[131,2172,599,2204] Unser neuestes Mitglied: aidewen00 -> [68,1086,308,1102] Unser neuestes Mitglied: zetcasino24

================

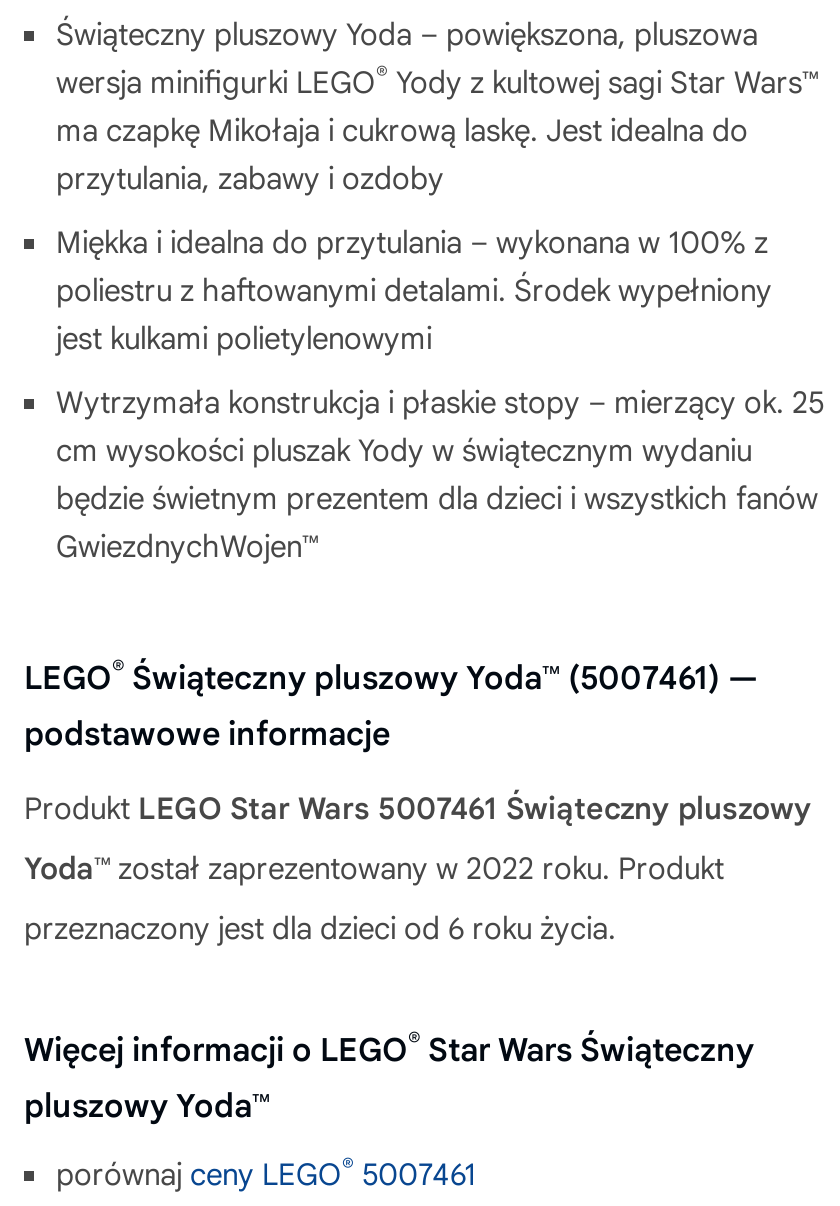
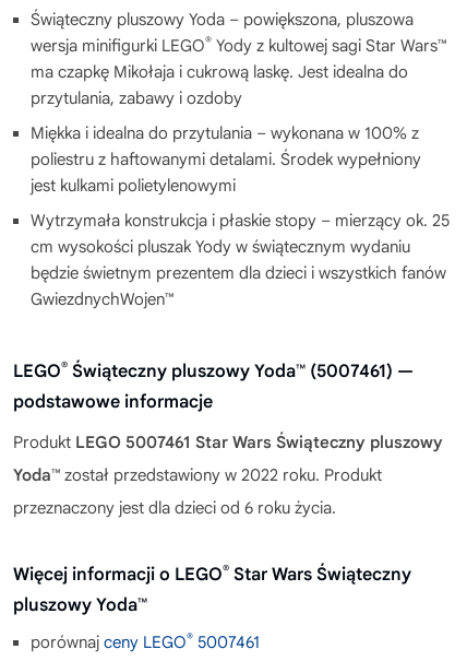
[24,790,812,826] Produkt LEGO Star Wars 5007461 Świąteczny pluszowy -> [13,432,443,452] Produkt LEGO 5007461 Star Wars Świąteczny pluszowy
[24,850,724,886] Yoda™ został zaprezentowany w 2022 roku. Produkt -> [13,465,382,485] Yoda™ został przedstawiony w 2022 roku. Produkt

================

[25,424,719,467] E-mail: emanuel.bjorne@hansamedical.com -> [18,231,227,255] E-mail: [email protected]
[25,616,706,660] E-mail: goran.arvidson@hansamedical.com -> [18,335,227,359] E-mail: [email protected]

================

What to do:
Look through the entries above and quote exactly the lines from the line with "[24,790,812,826] Produkt LEGO" to the line with "[24,850,724,886] Yoda™ został", counting both of those lines.

Reply:
[24,790,812,826] Produkt LEGO Star Wars 5007461 Świąteczny pluszowy -> [13,432,443,452] Produkt LEGO 5007461 Star Wars Świąteczny pluszowy
[24,850,724,886] Yoda™ został zaprezentowany w 2022 roku. Produkt -> [13,465,382,485] Yoda™ został przedstawiony w 2022 roku. Produkt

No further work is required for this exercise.